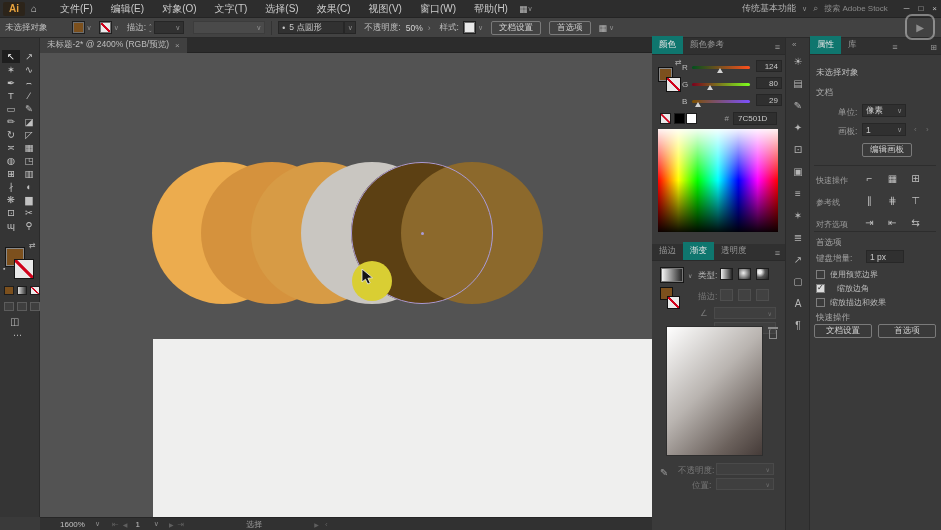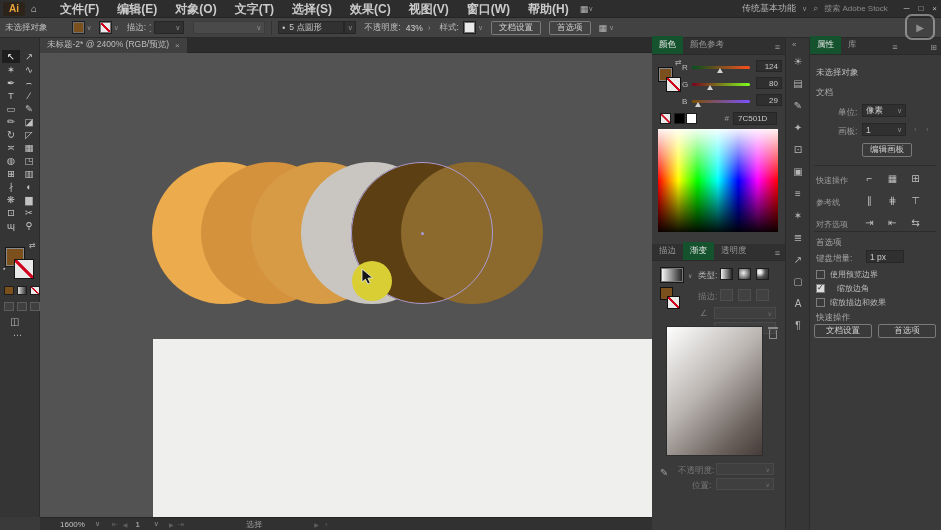"文件(F)" .menu-item { font-size: 12px -> 10px; font-weight: bold -> none }
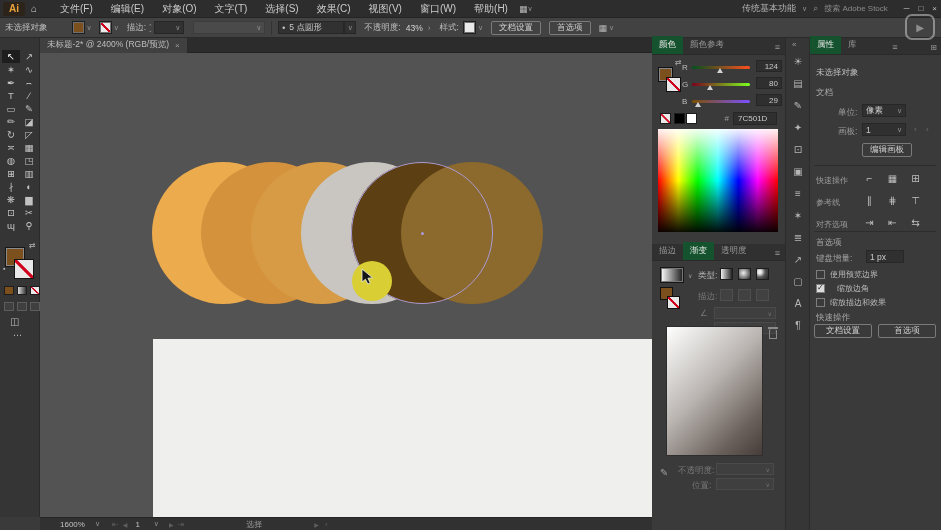"43%" span.cb-label { text: 43% -> 50% }
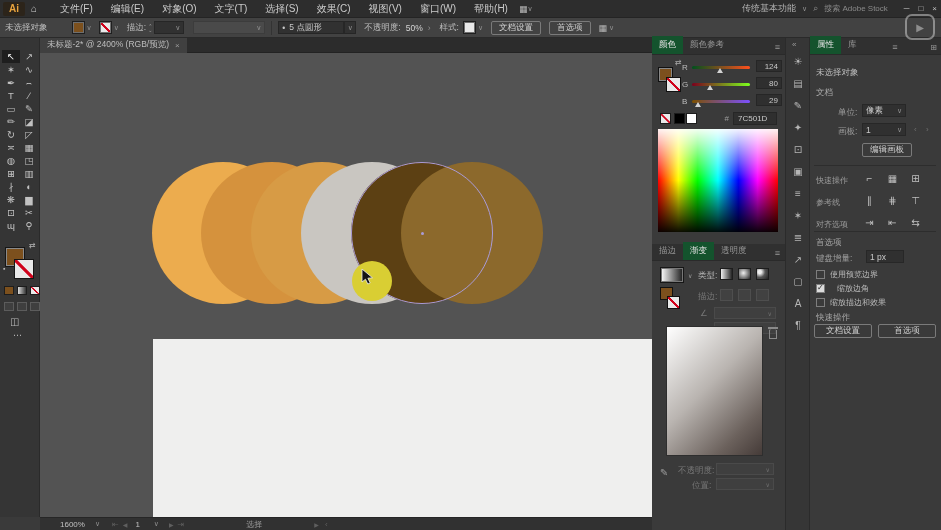"颜色" .tab.on { background: #14532d -> #0f766e }
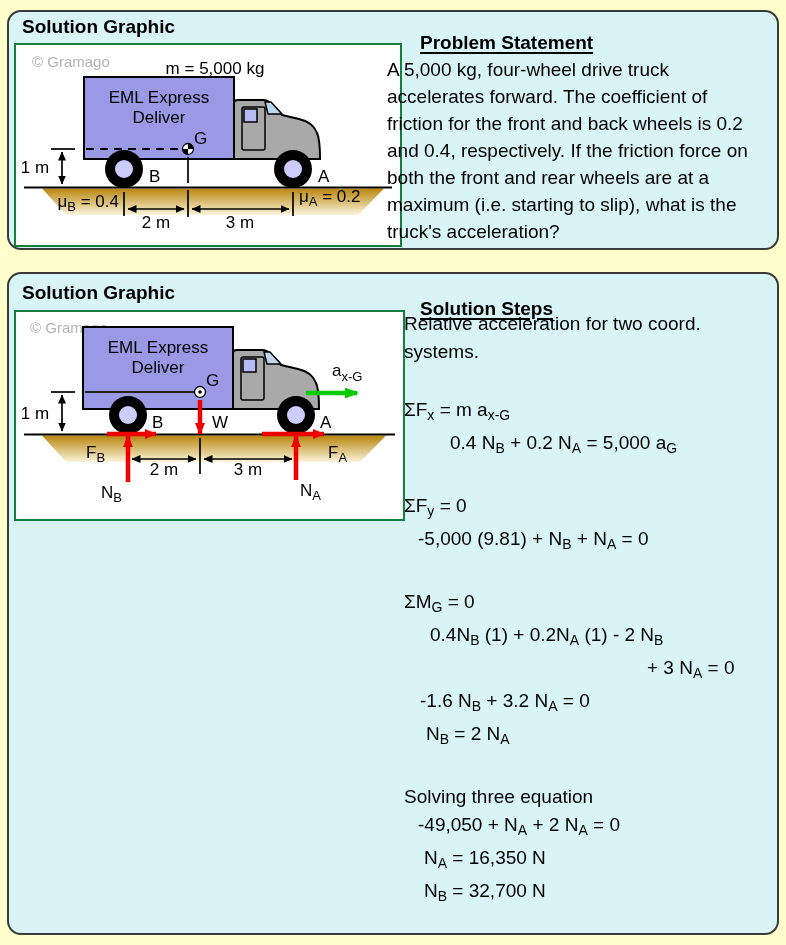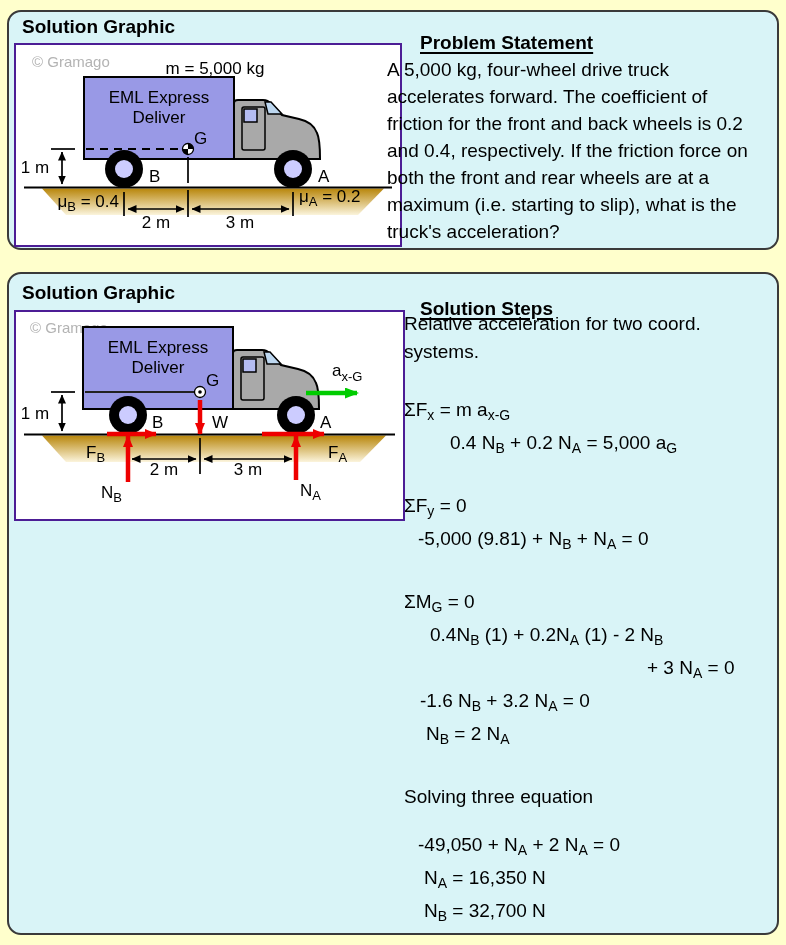"© Gramago" .gbox { border: 2px solid #4c1d95 -> 2px solid #15803d }
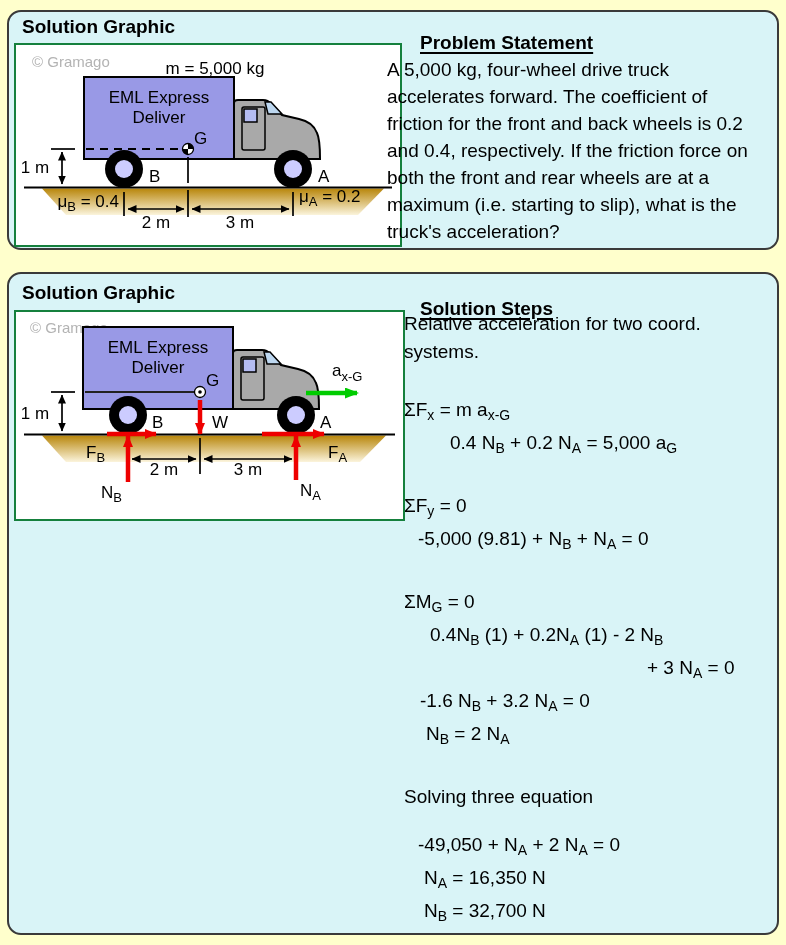"-49,050 + NA + 2" div.step-line { margin-top: 20px -> none }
==================================================
## [WORK INSTRUCTION]
Wherever a picture appears in the listing above, drop it, and restate the rest exactly.

## [SOLUTION FOR THIS EXERCISE]
"文件(F)" .menu-item { font-size: 12px -> 10px; font-weight: bold -> none }
"43%" span.cb-label { text: 43% -> 50% }
"颜色" .tab.on { background: #14532d -> #0f766e }
"© Gramago" .gbox { border: 2px solid #4c1d95 -> 2px solid #15803d }
"-49,050 + NA + 2" div.step-line { margin-top: 20px -> none }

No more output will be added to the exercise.